### About this exercise
Among the records below, find each line that includes the string "everytime" and copy it.

━━━━━ Supplied records ━━━━━

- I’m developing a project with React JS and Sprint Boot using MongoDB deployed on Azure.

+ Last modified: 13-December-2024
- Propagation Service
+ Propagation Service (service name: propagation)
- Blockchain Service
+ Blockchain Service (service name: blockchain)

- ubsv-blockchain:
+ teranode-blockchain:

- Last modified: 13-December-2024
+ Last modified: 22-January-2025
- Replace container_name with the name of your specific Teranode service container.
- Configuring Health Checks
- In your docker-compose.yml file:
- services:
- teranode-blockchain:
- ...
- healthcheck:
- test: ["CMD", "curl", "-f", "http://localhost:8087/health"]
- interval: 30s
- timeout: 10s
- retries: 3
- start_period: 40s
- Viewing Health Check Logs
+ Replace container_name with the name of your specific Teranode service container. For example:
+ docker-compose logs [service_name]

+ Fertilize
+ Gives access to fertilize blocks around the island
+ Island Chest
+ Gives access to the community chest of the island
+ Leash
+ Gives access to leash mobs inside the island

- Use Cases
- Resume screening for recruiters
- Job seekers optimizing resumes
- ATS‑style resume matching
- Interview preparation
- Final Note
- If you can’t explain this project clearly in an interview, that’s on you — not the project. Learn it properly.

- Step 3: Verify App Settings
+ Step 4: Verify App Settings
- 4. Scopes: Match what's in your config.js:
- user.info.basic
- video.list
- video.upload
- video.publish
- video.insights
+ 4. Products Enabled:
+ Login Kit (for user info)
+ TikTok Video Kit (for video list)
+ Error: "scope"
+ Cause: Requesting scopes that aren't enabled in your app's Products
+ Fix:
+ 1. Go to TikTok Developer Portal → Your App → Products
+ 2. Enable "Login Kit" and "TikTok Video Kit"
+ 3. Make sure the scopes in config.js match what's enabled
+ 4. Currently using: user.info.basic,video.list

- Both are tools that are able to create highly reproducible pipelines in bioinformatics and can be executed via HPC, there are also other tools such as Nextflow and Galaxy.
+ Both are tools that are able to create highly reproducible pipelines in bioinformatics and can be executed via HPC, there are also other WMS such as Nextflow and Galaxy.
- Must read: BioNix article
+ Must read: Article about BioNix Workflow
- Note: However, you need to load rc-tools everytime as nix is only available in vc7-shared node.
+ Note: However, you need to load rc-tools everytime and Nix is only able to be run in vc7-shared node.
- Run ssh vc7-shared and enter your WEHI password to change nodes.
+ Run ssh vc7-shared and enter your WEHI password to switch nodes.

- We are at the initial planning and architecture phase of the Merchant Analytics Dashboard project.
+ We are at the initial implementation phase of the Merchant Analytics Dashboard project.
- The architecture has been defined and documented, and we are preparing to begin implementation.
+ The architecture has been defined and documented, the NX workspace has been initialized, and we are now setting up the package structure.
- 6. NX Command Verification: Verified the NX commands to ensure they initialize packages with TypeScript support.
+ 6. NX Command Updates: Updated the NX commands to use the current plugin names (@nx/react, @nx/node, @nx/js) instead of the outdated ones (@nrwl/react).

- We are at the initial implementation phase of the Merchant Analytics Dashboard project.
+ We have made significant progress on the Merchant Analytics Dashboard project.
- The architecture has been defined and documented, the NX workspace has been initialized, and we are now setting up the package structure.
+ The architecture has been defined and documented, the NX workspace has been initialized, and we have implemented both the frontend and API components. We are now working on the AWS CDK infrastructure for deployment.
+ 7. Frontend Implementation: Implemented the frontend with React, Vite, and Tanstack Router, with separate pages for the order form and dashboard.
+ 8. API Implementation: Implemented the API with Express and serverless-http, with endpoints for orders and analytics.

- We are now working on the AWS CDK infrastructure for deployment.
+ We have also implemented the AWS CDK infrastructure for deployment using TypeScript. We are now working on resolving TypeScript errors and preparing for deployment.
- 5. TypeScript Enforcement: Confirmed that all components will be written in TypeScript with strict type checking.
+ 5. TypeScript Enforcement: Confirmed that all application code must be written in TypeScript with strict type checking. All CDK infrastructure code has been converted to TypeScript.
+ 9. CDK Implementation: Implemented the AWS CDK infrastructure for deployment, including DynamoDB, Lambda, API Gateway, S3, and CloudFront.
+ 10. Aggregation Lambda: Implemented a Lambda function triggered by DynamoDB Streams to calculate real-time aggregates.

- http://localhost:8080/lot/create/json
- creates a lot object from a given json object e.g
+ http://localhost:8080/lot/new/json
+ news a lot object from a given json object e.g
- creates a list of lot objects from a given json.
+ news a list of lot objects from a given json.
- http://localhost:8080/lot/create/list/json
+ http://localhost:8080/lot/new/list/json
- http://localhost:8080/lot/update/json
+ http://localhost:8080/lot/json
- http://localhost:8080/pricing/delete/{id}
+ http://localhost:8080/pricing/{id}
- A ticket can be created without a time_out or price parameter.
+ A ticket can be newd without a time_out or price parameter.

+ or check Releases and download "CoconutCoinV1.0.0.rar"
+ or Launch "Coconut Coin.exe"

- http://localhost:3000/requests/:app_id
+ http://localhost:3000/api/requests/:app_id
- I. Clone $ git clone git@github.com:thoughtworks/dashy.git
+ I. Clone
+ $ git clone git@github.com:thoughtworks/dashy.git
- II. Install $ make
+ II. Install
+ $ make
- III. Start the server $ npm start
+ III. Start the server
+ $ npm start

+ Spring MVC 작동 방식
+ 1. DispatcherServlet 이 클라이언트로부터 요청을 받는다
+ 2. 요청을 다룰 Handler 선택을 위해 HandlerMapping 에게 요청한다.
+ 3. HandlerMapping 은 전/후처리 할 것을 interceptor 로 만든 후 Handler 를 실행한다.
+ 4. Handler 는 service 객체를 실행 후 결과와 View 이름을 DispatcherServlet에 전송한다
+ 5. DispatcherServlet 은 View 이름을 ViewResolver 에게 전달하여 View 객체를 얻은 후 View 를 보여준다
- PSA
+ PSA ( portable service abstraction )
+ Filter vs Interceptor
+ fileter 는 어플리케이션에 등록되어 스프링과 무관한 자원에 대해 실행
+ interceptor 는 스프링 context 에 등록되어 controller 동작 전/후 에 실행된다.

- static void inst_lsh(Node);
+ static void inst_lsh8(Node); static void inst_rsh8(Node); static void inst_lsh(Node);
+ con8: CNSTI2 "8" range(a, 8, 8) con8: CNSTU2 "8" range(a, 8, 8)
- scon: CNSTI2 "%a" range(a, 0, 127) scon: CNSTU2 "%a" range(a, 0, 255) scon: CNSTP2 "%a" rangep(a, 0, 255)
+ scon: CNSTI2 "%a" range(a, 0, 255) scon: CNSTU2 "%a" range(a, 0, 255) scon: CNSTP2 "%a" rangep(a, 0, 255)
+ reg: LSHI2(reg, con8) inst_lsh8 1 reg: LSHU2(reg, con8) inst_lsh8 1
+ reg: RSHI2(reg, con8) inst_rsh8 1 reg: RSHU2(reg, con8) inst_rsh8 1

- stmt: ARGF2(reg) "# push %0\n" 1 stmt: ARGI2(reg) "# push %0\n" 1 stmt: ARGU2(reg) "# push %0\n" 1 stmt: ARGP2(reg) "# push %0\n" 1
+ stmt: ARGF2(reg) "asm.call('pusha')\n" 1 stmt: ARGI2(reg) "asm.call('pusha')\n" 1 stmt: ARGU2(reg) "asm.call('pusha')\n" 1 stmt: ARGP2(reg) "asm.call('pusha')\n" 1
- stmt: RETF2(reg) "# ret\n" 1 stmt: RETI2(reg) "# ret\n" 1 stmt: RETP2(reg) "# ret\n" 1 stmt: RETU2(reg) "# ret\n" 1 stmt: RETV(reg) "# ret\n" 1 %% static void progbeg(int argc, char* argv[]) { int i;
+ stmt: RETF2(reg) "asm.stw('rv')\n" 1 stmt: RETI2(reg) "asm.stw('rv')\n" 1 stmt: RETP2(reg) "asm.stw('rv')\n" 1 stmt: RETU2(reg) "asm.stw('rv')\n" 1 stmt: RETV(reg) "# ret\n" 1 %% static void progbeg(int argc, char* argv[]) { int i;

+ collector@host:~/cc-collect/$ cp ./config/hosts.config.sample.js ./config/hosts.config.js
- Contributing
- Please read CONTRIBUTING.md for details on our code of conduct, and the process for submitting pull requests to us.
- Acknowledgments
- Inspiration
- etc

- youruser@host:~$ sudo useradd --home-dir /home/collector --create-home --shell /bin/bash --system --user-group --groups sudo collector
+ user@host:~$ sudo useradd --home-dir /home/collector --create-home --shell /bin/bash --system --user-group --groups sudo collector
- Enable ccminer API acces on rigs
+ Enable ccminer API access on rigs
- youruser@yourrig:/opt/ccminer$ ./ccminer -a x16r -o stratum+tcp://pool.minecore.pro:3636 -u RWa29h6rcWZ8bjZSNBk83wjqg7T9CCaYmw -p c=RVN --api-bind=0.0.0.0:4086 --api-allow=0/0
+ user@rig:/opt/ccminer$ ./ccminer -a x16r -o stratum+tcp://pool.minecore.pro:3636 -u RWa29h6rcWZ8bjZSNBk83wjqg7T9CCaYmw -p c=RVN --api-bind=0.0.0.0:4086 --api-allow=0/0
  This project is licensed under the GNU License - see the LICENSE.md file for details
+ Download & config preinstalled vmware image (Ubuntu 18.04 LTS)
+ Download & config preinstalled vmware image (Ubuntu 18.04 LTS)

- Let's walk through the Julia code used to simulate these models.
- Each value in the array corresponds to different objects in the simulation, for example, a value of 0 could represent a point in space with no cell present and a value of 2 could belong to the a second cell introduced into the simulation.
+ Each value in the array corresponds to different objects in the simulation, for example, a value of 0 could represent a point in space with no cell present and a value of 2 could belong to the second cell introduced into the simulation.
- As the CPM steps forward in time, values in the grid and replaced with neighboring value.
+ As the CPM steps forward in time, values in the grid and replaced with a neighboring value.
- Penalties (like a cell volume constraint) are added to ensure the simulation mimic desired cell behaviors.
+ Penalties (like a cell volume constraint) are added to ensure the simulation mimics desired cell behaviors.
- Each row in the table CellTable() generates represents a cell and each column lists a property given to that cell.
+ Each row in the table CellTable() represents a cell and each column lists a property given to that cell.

━━━━━

### Answer to this problem
- Note: However, you need to load rc-tools everytime as nix is only available in vc7-shared node.
+ Note: However, you need to load rc-tools everytime and Nix is only able to be run in vc7-shared node.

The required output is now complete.